Outro caso registrado, também de superação foi do pequeno Davi, filho da Eli Maiara Bordignon e do Ismael Cardozo. Moradora de Francisco Beltrão, ela conta que teve que fazer o parto às pressas quando estava na 33ª semana de gestação. “Eu estava em uma consulta de rotina no ultrassom, o médico não soube ver o que aconteceu, mas o Davi apresentava várias alterações. Nesse momento fui transferida para Curitiba, a 480 km da cidade onde moro. Foi feito um parto de emergência. Quando nasceu no hospital ele não chorou, eu não o vi, ele foi direto para a UTI”, lembra Maiara.
“Com dois dias de vida ele fez a primeira cirurgia. No total foram quatro cirurgias, 123 dias internado na UTI e retirada de 16 cm do intestino”, conta a mãe de Davi. “Graça a Deus hoje ele é uma criança super inteligente está com seis anos sem nenhuma limitação”, comemora.

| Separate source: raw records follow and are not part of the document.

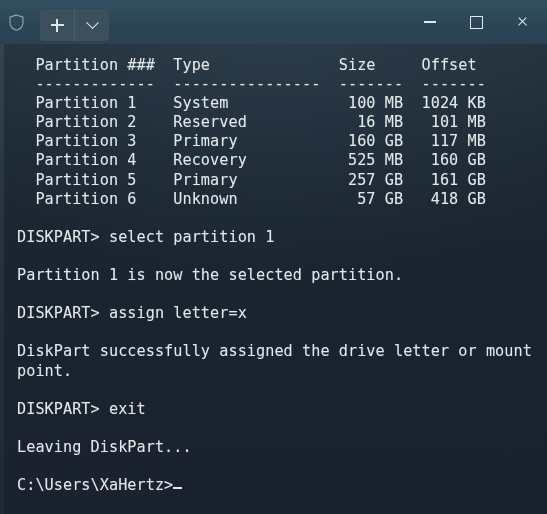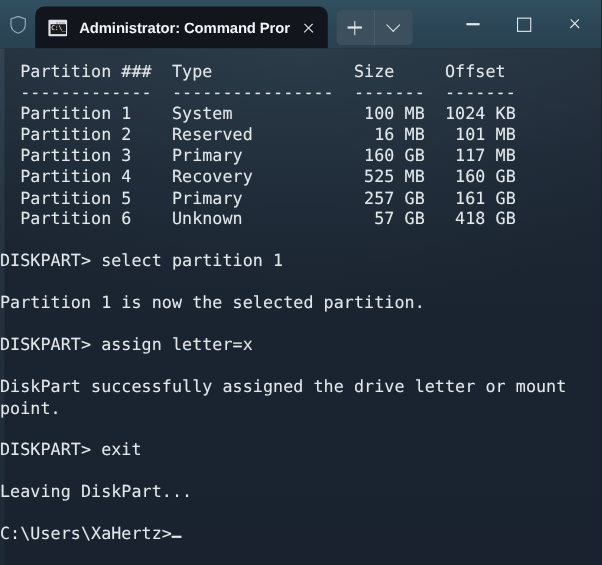--- a/index.html
+++ b/index.html
@@ -229,16 +229,6 @@
       </svg>
     </div>
 
-    <div class="tab">
-      <div class="tab-icon">
-        <span class="bar">▫▫▫</span>
-        <span class="scr">C:\_</span>
-      </div>
-      <div class="tab-title">Administrator: Command Pror</div>
-      <div class="tab-close">
-        <span class="glyph-x"></span>
-      </div>
-    </div>
 
     <div class="tab-actions">
       <div class="newtab-btn">

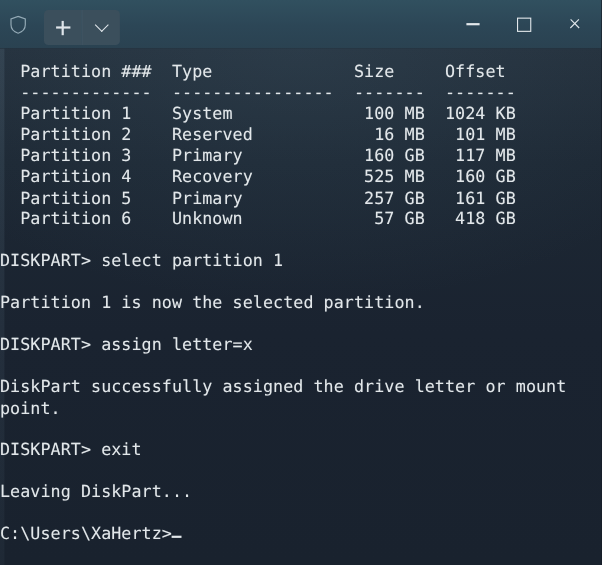--- a/index.html
+++ b/index.html
@@ -197,7 +197,7 @@
   }
   .screen {
     position: absolute;
-    left: 0;
+    left: 17px;
     top: 12px;
     color: #e2e7ea;
     font-family: "DejaVu Sans Mono", monospace;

Maiara lembra que uma noite na UTI a doutora Lígia falou sobre a Evelen e o seu projeto “se eu queria receber essas fotos, ela me passaria o contato. Parecia um sonho que eu iria poder levar meu filho para casa. Na mesma hora já chamei a Evelen. Hoje tenho lembranças lindas da nossa família além de uma grande amizade. Ela é nossa fotógrafa e registra o crescimento do Davi”, conta Maiara Bordignon.
Emoção à flor da pele
Neste ano de 2024 Evelen fez registros de duas famílias, indicadas pela dra. Lígia Kern. A médica diz que fala do projeto para aquelas famílias que percebe que vão aceitar, com quem tem um bom relacionamento durante o tratamento, que passam muito tempo na UTI, que tem muitas intercorrências.
“Não que todas não mereçam, mas como a Evelen tem um projeto voluntário, tem a agenda dela, a gente acaba selecionando. Nunca recebi um não”, pontua a médica. “O projeto alivia a dor de não ter o registro de gestante. Você fica muito grata, como mãe, de ter conseguido levar seu filho para casa. É uma forma de expressar e agradecer, tem toda equipe do hospital que fica envolvida com as famílias também. É um momento de muito choro, muita emoção”, descreve Lígia Kern.
Mesmo já tendo fotografado tantas histórias de bebês prematuros em UTI Neonatal, Evelen Torrens ainda se emociona. “Toda vez que eu fotografo uma família eu lembro do dia que eu ganhei alta, e da força que é esse dia. É o dia mais importante de uma família de prematuros. E é uma emoção poder oferecer um dom que eu tenho, uma experiência que vivi com essas famílias e saber que elas se identificam com cada foto do que eu entrego para elas”, declara a fotógrafa.
“É de tão grande coração, de tanta verdade que eu sei que eles reveem essas fotos e sentem amor. Tanto que tenho contato com várias famílias. Eu me sinto privilegiada de entrar numa UTI, com uma câmera na mão e absorver aquele sentimento tão impactante. Você se despedir de cada um, sair empurrando a incubadora e passar por aquela porta. É valoroso demais passar pela porta, é um sentimento único”, afirma Evelen Torrens.
Prematuridade é a maior causa de morte infantil
Conforme a Organização das Nações Unidas (ONU), a prematuridade é a principal causa de morte infantil no mundo. O dia 17 de novembro é o dia Mundial da Prematuridade, e a campanha Novembro Roxo busca conscientizar sobre o tema. Segundo Ministério da Saúde, no Brasil a média é de 340 mil partos prematuros por ano.